**Input:**

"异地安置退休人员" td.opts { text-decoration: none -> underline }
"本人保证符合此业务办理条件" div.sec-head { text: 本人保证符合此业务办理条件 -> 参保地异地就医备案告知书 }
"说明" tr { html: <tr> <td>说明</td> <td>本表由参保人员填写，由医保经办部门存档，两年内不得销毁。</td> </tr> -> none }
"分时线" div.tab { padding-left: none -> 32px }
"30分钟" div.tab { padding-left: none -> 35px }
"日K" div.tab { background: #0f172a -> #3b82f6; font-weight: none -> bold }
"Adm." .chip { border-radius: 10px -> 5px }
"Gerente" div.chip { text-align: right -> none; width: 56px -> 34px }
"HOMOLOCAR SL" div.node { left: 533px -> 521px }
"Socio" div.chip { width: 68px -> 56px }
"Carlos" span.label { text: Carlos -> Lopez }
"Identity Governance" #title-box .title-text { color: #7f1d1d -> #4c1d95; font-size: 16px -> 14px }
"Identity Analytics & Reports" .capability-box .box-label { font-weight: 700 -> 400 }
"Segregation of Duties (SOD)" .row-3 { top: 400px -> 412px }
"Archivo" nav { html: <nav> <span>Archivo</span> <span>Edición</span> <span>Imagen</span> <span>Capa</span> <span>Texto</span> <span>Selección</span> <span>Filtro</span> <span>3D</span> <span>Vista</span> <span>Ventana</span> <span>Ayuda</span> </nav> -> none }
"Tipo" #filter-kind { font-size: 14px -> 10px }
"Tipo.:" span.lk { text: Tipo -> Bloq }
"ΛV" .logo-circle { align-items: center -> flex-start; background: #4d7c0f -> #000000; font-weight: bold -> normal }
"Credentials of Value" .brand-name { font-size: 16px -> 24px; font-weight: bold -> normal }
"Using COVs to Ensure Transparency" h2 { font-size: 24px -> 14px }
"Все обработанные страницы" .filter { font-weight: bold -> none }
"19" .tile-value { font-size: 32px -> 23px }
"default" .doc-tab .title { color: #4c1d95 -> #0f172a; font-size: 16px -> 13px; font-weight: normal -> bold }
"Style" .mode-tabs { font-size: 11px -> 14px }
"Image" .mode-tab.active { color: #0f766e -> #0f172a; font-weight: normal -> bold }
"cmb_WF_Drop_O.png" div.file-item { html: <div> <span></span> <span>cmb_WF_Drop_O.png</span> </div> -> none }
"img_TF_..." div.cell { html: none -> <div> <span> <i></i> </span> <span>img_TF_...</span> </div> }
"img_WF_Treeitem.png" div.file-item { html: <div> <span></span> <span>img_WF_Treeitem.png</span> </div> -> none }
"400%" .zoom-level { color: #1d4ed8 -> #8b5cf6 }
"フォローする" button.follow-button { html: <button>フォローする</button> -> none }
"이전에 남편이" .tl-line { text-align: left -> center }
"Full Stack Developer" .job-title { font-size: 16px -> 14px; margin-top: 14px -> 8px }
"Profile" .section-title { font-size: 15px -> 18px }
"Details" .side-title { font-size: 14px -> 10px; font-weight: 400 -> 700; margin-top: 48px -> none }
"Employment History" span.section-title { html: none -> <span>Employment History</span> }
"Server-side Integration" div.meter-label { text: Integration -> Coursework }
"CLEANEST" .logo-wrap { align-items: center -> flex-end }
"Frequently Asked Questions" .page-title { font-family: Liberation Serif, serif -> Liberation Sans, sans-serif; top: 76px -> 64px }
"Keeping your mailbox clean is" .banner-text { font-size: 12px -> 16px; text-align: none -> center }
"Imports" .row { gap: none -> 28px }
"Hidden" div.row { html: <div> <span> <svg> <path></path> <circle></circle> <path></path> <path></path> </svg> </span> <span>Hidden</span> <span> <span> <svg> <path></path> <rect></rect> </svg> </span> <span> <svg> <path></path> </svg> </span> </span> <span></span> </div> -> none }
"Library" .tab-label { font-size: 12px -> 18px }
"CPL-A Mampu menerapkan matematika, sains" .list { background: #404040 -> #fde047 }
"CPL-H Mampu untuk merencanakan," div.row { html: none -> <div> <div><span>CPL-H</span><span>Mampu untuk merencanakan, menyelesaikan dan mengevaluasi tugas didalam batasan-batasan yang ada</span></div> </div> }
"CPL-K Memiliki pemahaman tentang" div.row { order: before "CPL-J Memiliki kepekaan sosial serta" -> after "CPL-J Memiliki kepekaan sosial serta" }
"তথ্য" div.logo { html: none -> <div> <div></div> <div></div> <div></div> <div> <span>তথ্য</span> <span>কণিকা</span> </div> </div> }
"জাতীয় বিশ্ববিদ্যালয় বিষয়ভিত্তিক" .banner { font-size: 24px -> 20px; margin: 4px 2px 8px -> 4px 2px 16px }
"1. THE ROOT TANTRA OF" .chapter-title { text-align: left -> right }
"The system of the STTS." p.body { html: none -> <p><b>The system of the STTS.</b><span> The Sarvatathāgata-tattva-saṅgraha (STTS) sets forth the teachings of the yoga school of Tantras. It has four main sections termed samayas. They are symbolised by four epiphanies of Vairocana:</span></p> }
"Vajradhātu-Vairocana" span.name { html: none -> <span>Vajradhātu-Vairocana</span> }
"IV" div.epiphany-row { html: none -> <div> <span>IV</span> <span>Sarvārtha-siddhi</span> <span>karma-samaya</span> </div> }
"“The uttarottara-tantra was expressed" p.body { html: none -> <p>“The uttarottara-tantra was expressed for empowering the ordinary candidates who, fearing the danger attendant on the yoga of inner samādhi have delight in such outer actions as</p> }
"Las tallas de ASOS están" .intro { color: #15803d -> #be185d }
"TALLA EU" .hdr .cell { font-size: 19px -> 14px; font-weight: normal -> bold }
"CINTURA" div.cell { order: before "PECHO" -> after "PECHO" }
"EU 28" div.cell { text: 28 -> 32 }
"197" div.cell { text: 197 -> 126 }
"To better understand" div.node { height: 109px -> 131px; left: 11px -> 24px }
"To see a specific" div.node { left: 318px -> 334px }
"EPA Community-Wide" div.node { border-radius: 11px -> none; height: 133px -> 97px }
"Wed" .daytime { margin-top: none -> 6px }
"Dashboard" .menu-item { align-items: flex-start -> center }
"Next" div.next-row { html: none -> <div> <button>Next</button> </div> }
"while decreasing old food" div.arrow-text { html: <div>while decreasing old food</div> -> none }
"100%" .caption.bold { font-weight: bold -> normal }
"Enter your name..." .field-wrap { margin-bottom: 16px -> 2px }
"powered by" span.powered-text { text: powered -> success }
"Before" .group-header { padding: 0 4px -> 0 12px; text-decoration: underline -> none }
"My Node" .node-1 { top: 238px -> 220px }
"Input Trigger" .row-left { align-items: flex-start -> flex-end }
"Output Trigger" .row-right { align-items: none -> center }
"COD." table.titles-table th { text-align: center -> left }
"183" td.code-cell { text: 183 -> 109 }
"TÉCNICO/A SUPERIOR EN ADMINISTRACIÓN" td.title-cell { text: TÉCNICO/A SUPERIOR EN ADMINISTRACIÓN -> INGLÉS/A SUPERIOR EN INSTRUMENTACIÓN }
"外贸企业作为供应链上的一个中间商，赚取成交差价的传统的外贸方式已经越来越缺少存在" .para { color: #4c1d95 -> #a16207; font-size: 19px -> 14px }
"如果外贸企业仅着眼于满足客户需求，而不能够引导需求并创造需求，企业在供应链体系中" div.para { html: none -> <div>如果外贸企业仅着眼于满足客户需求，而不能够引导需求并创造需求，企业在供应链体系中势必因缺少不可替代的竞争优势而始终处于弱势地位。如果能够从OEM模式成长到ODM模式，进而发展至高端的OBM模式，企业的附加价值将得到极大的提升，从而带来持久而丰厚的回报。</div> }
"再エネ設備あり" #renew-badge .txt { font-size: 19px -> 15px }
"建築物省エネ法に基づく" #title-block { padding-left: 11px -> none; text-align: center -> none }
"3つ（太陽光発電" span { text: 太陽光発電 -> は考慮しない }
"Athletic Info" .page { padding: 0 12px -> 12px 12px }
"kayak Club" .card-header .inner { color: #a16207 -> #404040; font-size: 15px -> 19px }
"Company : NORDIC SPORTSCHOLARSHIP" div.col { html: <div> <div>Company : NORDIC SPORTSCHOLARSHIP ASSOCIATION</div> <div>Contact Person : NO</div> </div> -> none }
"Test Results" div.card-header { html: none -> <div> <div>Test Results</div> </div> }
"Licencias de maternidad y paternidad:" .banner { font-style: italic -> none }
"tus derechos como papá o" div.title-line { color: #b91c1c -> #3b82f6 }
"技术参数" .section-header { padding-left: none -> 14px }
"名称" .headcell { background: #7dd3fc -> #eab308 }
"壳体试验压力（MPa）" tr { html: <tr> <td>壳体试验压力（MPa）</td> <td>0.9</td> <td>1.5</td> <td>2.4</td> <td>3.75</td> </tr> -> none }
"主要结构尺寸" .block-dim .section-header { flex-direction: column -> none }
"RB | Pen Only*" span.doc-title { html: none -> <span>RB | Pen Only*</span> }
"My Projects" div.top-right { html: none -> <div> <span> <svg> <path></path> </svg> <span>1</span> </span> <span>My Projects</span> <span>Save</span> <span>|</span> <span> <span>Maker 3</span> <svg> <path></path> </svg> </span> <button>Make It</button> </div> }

**Work instructions:** Only the lines above from the line containing "left: 533px ->" through the line containing "color: #7f1d1d ->" should be retyped, exactly and with both ends included.

**Result of this exercise:**
"HOMOLOCAR SL" div.node { left: 533px -> 521px }
"Socio" div.chip { width: 68px -> 56px }
"Carlos" span.label { text: Carlos -> Lopez }
"Identity Governance" #title-box .title-text { color: #7f1d1d -> #4c1d95; font-size: 16px -> 14px }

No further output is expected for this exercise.